Neighbors




When I was just a little girl, maybe age 7 or so, I would walk down the street to the old folks home. I walked my dolls with me in the pram. The old ladies there had time to play dolls with me. One old lady, Mary was beautiful, I can remember everything about her so clearly to this day. Snow white hair, pinned up in a neat bun, eyes so blue they looked like the summer sky. She was Irish and had a brogue so clear and sweet and a voice much younger than her years. When I look back on my about daily visits with Mary, I am not sure if she had her mind or not, she pretended or thought my dolls were real babies, whichever, it was lovely for me to sit next to her on the giant porch, where she would rock my dolls, hold them up and make them do the jig while she sang Irish songs, one after another. Its no wonder I love Irish music.
I am pretty sure she knew what was real and what wasn't if I think about it, she was just kind and played dolls with me. No doubt she was lonely. I was being neighborly even at age 7 and visiting the old folk. Mary took me inside one day to meet some of the ladies that were bed fast. One lady had on heavy cotton stockings that made her look like a partial rag doll to me. Her legs looked just like a cloth dolls legs. When Mary and I went back outside I asked her if that lady was part doll and Mary wisely told me that this woman was so sweet and kind that she was a living doll. I was content with that explanation.

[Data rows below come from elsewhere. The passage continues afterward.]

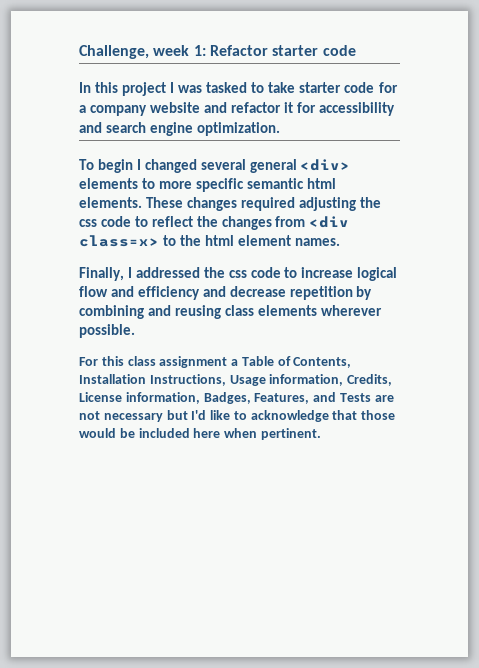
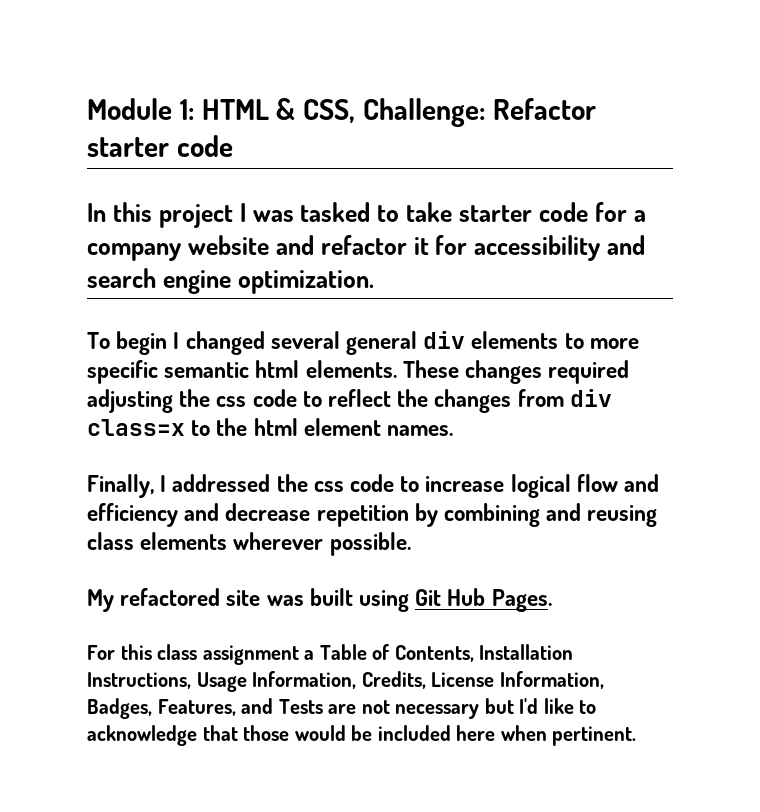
- Challenge, week 1: Refactor starter code
+ Module 1: HTML & CSS, Challenge: Refactor starter code
- To begin I changed several general <div> elements to more specific semantic html elements.
+ To begin I changed several general div elements to more specific semantic html elements.
- These changes required adjusting the css code to reflect the changes from <div class=x> to the html element names.
+ These changes required adjusting the css code to reflect the changes from div class=x to the html element names.
+ My refactored site was built using Git Hub Pages.
- For this class assignment a Table of Contents, Installation Instructions, Usage information, Credits, License information, Badges, Features, and Tests are not necessary but I'd like to acknowledge that those would be included here when pertinent.
+ For this class assignment a Table of Contents, Installation Instructions, Usage Information, Credits, License Information, Badges, Features, and Tests are not necessary but I'd like to acknowledge that those would be included here when pertinent.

On the way to the old folks home, I passed 7 houses. I can still name the families and tell you something about them. The neighborhood has changed, no one still lives there. The old folks home is now a Tibetan Buddhist Center, The Dalai Lama was there a couple years ago. I couldn't go, even though I was invited.

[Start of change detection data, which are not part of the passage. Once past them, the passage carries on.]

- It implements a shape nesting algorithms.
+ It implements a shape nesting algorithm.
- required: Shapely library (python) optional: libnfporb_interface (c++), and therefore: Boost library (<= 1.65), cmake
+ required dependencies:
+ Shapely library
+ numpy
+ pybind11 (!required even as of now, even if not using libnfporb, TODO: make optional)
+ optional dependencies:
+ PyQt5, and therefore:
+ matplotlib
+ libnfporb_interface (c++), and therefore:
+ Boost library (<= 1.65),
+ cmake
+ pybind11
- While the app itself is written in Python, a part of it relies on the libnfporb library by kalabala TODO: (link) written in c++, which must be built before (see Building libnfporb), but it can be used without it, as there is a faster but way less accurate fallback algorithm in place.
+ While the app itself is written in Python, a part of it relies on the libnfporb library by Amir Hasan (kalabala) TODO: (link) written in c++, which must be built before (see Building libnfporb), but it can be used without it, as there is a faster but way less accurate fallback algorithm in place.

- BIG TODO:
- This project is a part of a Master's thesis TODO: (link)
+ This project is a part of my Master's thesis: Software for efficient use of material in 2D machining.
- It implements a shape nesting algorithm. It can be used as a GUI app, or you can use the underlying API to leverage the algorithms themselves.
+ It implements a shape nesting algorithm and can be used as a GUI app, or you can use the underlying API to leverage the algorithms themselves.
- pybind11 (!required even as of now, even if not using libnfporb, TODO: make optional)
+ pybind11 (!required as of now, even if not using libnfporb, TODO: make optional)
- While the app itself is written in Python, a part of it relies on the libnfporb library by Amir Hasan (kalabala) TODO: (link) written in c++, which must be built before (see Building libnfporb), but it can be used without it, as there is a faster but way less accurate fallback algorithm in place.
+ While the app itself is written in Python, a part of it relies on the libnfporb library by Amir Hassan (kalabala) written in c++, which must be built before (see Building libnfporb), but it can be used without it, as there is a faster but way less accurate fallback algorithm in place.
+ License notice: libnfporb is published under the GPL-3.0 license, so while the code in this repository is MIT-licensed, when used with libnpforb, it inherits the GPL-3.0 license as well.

The house next to the once old folks home was another place I stopped at as a child. The woman of the house would see me coming up the road and call to me. It was time for her to feed her Koi fish every time I walked by and she asked me if I would like to help. She no doubt saved the task just for me. I loved feeding the fish. She also had a huge chestnut tree in the yard and would let me gather chestnuts to my hearts content. One day I gave my grandmother a big shinny chestnut, a gift from me to her and she said it was going to be her lucky chestnut and put it in her purse. Many years later at her death, my sisters and I were going through her things and in her purse was a withered shinny chestnut. She had kept it all those years and no I have it, a 45 year old chestnut.
Teaching our children to be neighborly and friendly is still possible. We may have a few more cautions these days to teach them but we can set examples. I went for coffee with my mother to her friend Marys house, sitting like a little lady, sipping coffee milk in a demitasse cup from the time I was 4 years old. I don't think we are happier in this society for shutting ourselves up in our rooms to "chat" on line. We need real friendships too.
In the pictures above, my great grandparents sit at a Cafe in Cuba in the 1920's, visiting with friends, who are not in this picture, but in others. In the second picture, my grandmother is between her mother on the left and a neighbor on the right. Neighbors were important enough to be included in photos.
In the bottom picture, my sisters, my cousins, and yes two neighbors. I am bent over whispering to the neighbor !
Just think about the books so many of us love, neighbors play a big role in the Alcott books, the Anne of Green Gables books, and of course the Little House on the Prairie series and even in the more modern stories like The Mitford Series.

Comments

Sunny said…
Old photos! Mmmm-mmm good! Glad you have them. Thanks for sharing.